I've now discovered that the kernel panics with a "zalloc" error
when it hits about 250 megs. Prior to that we start seeing FDDI
DMA errors, and performance becomes completely atrocious.
Amusingly, the POLYCENTER Performance Solution Performance Advisor
tool suggests that the application (in the case, the kernel idle thread) be
redesigned to consume less memory. I heartily concur. The report also
suggests that the kernel is consuming too much cpu time and is unbalancing
the load. A snippet of the report is attached below for anyone else who
might be entertained by this.

In responses, I've been asked:

- Do you run LAT? There are known memory leaks. I don't.

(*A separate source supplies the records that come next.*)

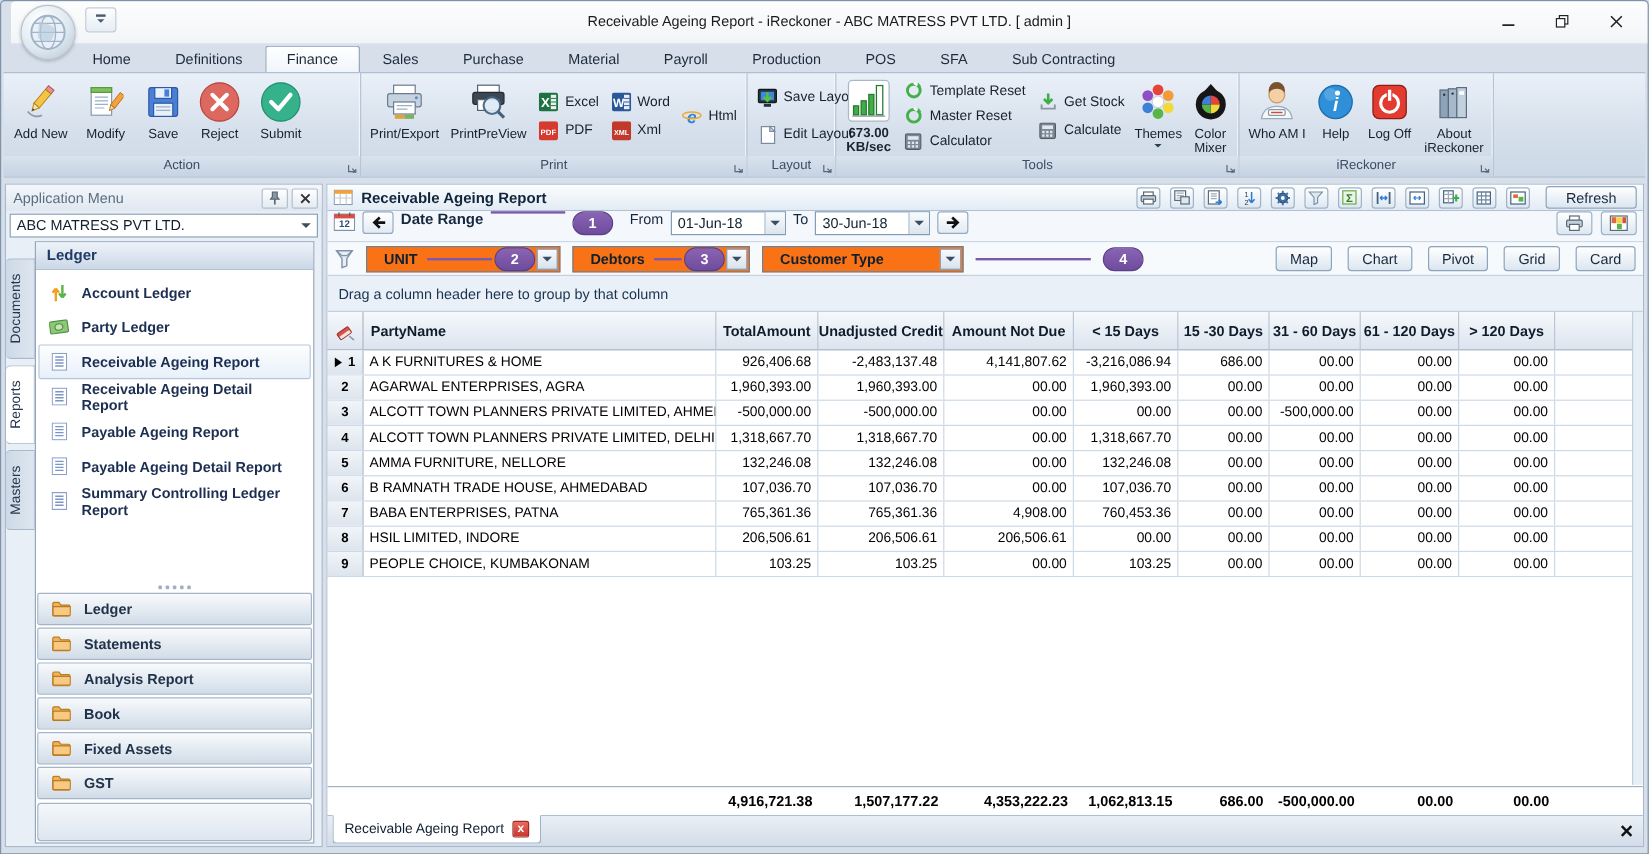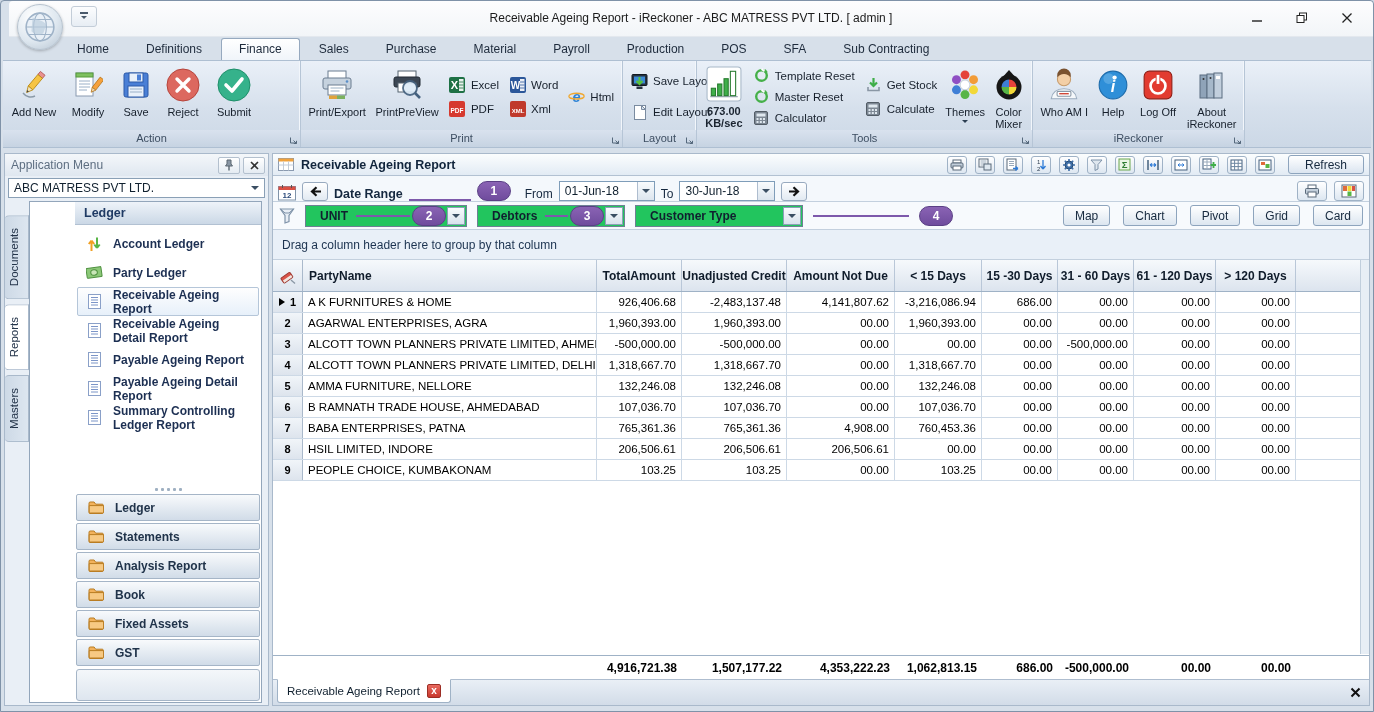"12" .date-row { align-items: flex-end -> flex-start }
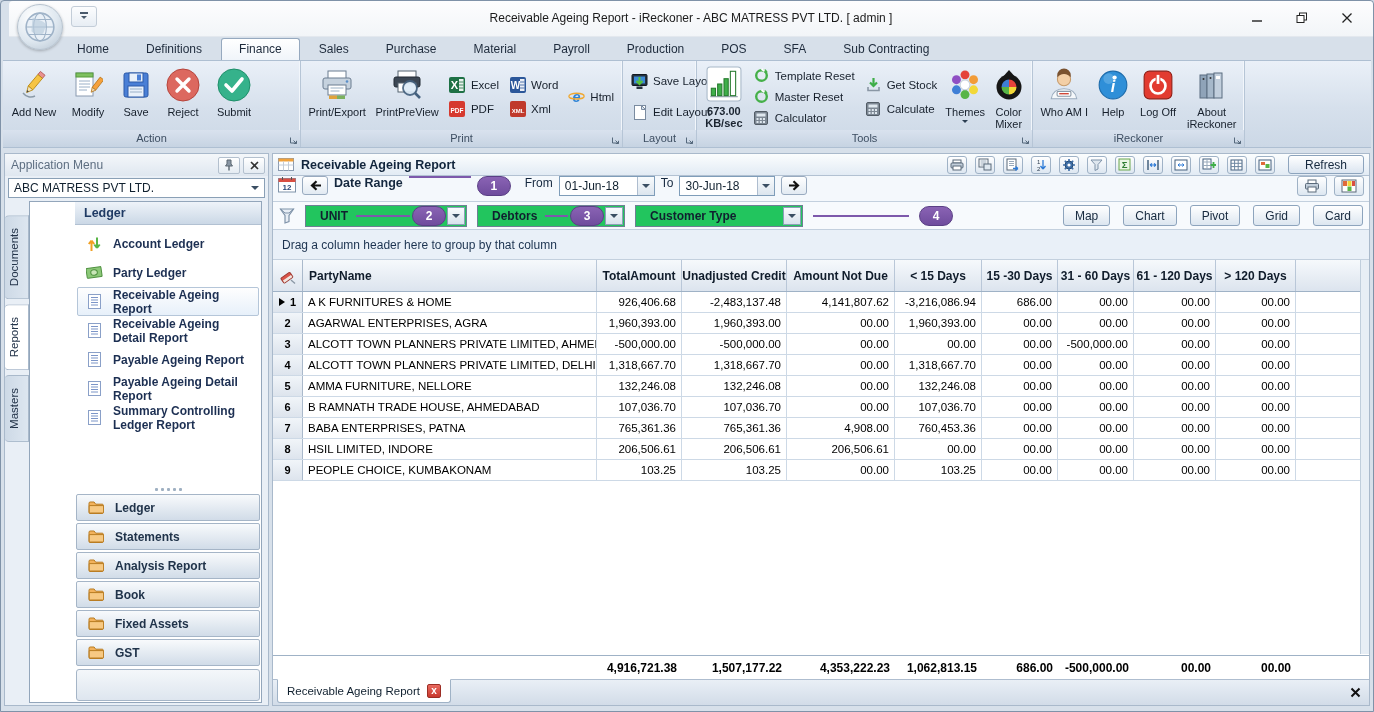"Ledger" .sb-panel { padding-left: 45px -> none }
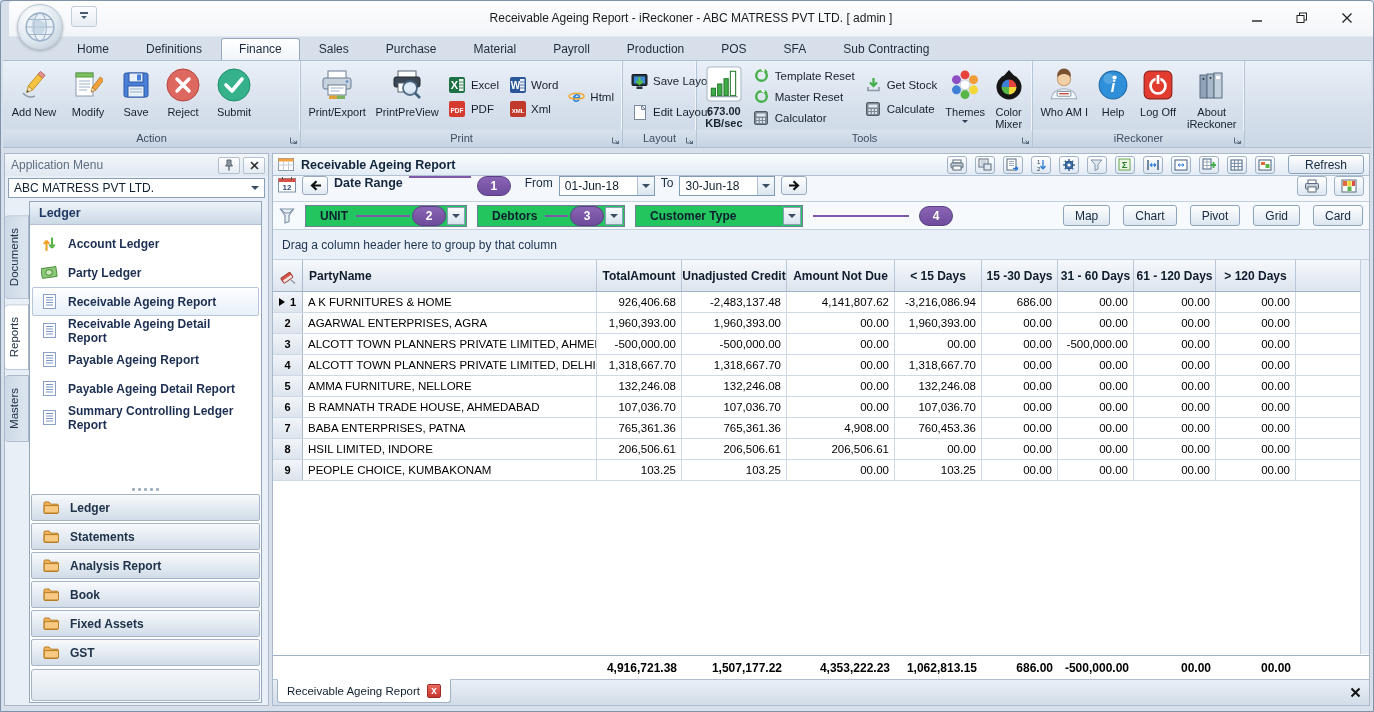"UNIT" .fcombo { background: #22c55e -> #f97316 }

- Do you run XDM? If so, put "DisplayManager*terminateServer: true"
  in the xdm.config file. I don't think that's the problem, but I
  did it anyway.

- Do I run INN and NNTPLINK on this system? No.

- Do I use FDDI? It was asserted that there was a known memory leak
  in the FDDI drivers. I've asked Digital support about this
  and received no response.

I've also gotten one "me too" comment.

Any further responses would be more than welcome, as this is an
ongoing and serious problem.

Thanks to the following (and anyone else I might have missed) for the
their responses:

     "Pat Huber, krl sysadmin, 818-395-4693" <pat_at_krl.caltech.edu>
     jtalloen_at_epo.e-mail.com
     "Donald L. Ritchey" <dritchey_at_cecc.chi.gov
     nicolis_at_celfi.phys.univ-tours.fr
     Hugh Messenger <hugh_at_garply.com>
     "Scott Ruch - DTN 462-6082" <swr_at_unx.dec.com>
     System Janitor <hubcap_at_hubcap.clemson.edu>

     - Saul

CONCLUSION 1.
                                                                    {M0010}

      The application requires too much memory. Performance
      degradation occurred when the memory management subsystem
      had to access the disks for processes that need either data
      or code pages.

      Redesign the application or add memory.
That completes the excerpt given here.